Warum die Sozialverwaltung und der Rat der Stadt Köln selbst mit der erst am 3.Dezember gestarteten Winterhilfe  nicht beschlossen haben leerstehende Hotels zu öffnen und alle Obdachlosen auf der Straße eigene Zimmer mit Dusche und Toilette anzubieten, können wir uns nur aus der in unserer Gesellschaft tief verankerten Abwertung von Obdachlosen erklären.
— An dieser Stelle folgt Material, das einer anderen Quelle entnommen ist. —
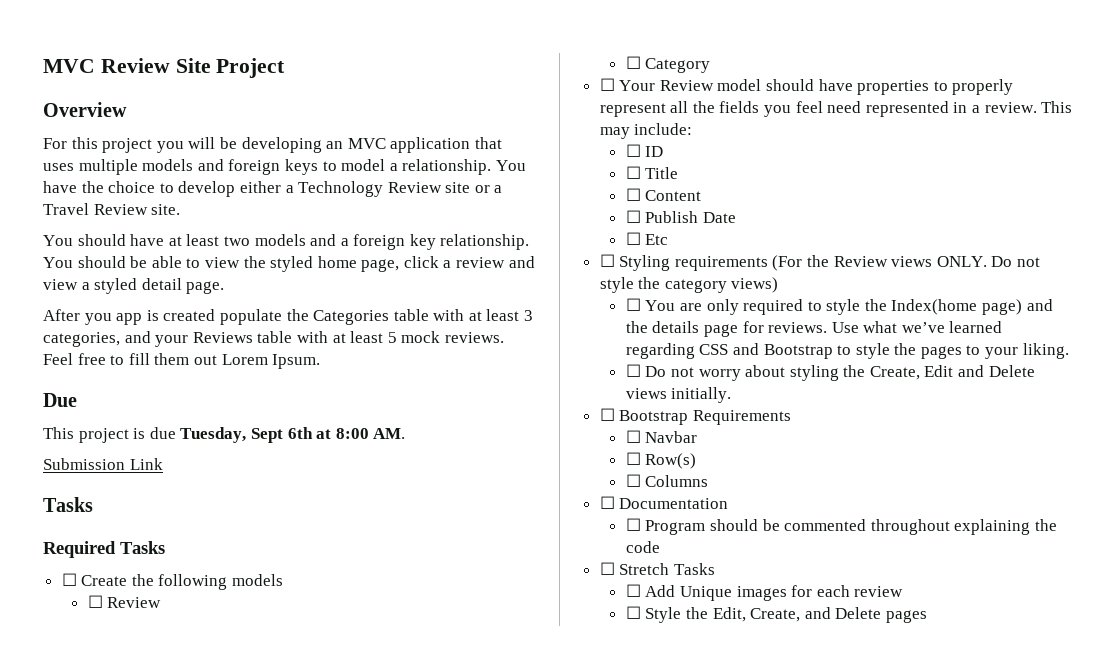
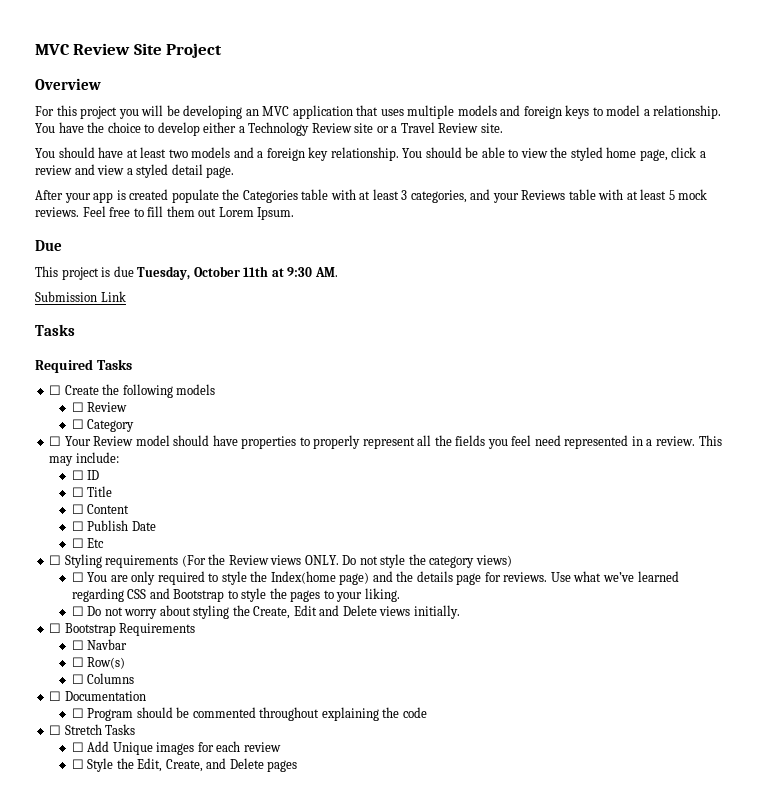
[84,313,112,325] you -> [64,193,91,203] your
[250,427,369,443] Sept 6th at 8:00 -> [193,266,313,277] October 11th at 9:30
Es ist nicht nur die Stadt, die Armut nur verwaltet, statt an ihrer Überwindung zu arbeiten. Jeder siebte Insasse der Gefängnisse in Deutschland war bei seiner Verhaftung obdachlos. Diese extreme Überpräsentierung zeigt, dass Obdachlose mehr kriminalisiert werden, als dass ihnen wirklich geholfen wird. (RatSchläge S.16) Arme werden bekämpft, nicht die Armut.

In unserem Buch „RatSchläge gegen Wohnungsnot und Stadtzerstörung in Köln“ haben wir auf S.18 aus dem Forschungsprojekt Gruppenbezogene Menschenfeindlichkeit zitiert, mit dem auch jährlich die Abwertung von Obdachlosen gemessen wird. Über ein Drittel der Bevölkerung erklärt, dass ihnen Obdachlose in den Städten unangenehm sind, sie halten Obdachlose für arbeitsscheu und finden dass bettelnde Obdachlose aus den Fußgängerzonen entfernt werden sollten.